Treatment of neonatal seizures
- Renee Shellhaas, MD, MS
Renee Shellhaas, MD, MS
- Clinical Associate Professor, Dept of Pediatrics
- University of Michigan Pediatric Neurology
- Section Editors
- Douglas R Nordli, Jr, MD
Douglas R Nordli, Jr, MD
- Section Editor — Pediatric Neurology
- Chief of Neurology
- Children’s Hospital Los Angeles
- Vice Chair of Neurology
- USC Keck School of Medicine
- Joseph A Garcia-Prats, MD
Joseph A Garcia-Prats, MD
- Section Editor — Neonatology
- Professor of Pediatrics
- Baylor College of Medicine
The occurrence of neonatal seizures may be the first, and perhaps the only, clinical sign of a central nervous system (CNS) disorder in the newborn infant. Seizures may indicate the presence of a potentially treatable etiology and should prompt an immediate evaluation to determine cause and to institute etiology-specific therapy. In addition, seizures themselves may require emergent therapy, since they can adversely affect the infant's homeostasis or they may contribute to further brain injury. Some types of neonatal seizures are associated with a relatively high incidence of early death and, in survivors, a high incidence of neurologic impairment, developmental delay, and postneonatal epilepsy.
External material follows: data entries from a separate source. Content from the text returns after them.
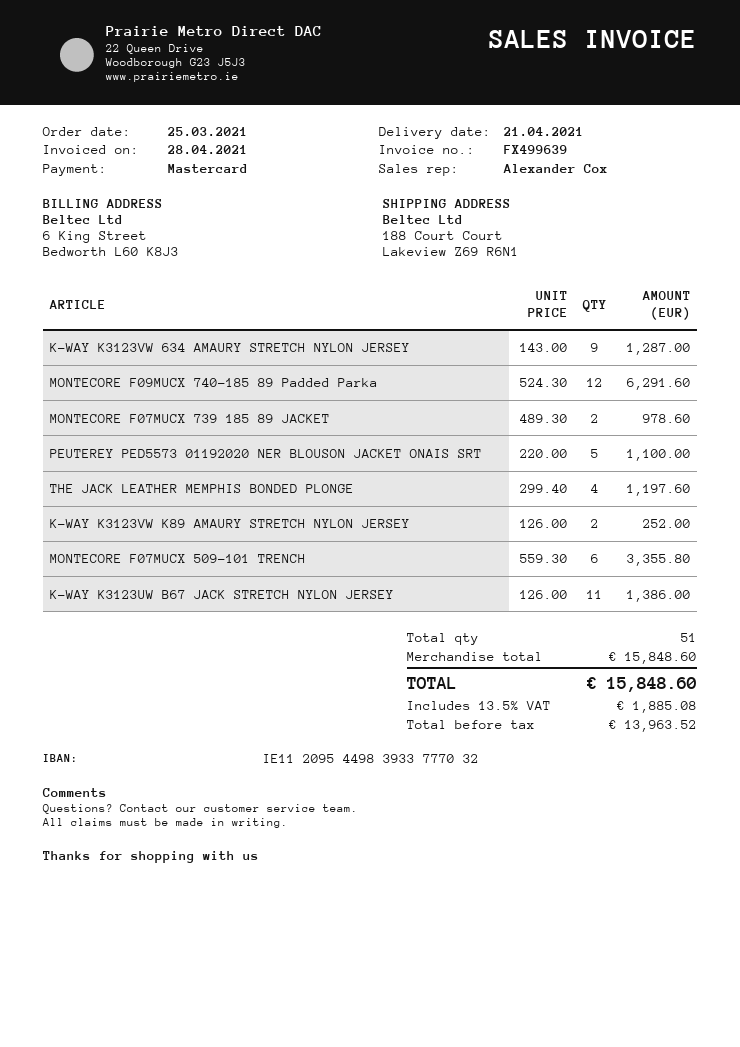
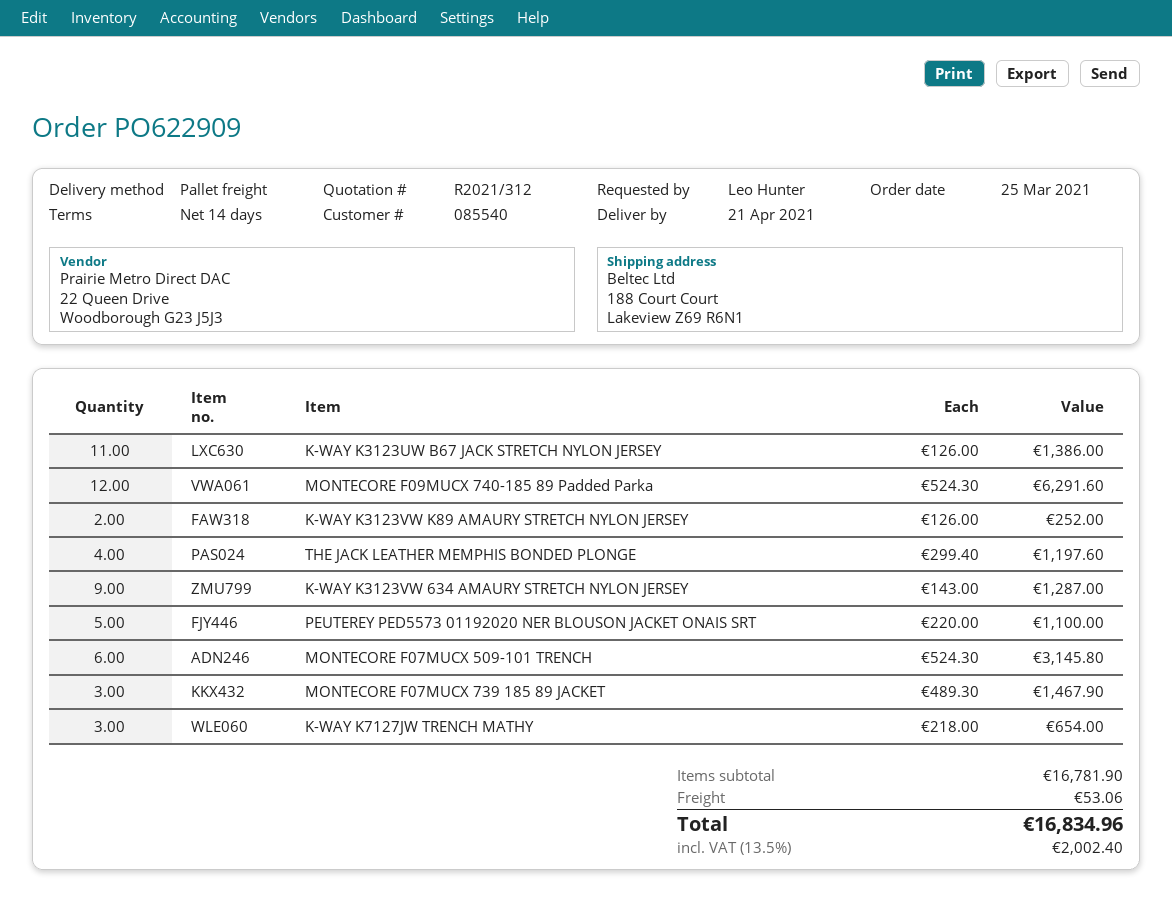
MONTECORE F07MUCX 739 185 89 JACKET: 2 x 489.30 = 978.60 -> 3 x 489.30 = 1467.90
MONTECORE F07MUCX 509-101 TRENCH: 6 x 559.30 = 3355.80 -> 6 x 524.30 = 3145.80
K-WAY K7127JW TRENCH MATHY: none -> 3 x 218.00 = 654.00
subtotal: 15848.60 -> 16781.90
shipping: none -> 53.06
tax: 13.5% = 1885.08 -> 13.5% = 2002.40
total: 15848.60 -> 16834.96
Management of neonatal seizures involves accurate diagnosis of seizures, expedited evaluation and targeted treatment for their etiology, and medication to abolish the electrographic seizures. This topic will discuss the approach to treatment of neonatal seizures. The etiology, clinical features and diagnosis of neonatal seizures are discussed separately. (See "Etiology and prognosis of neonatal seizures" and "Neonatal epilepsy syndromes" and "Clinical features, evaluation, and diagnosis of neonatal seizures".)
Treatment directed at the cause of neonatal seizures is critical since it may prevent further brain injury. This is particularly true for seizures associated with some metabolic disturbances (eg, hypoglycemia, hypocalcemia, and hypomagnesemia) and with central nervous system (CNS) or systemic infections. Furthermore, neonatal seizures may not be effectively controlled with antiseizure drugs unless their underlying cause is treated.
The most common etiologies of neonatal seizures are reviewed in the Table (table 1).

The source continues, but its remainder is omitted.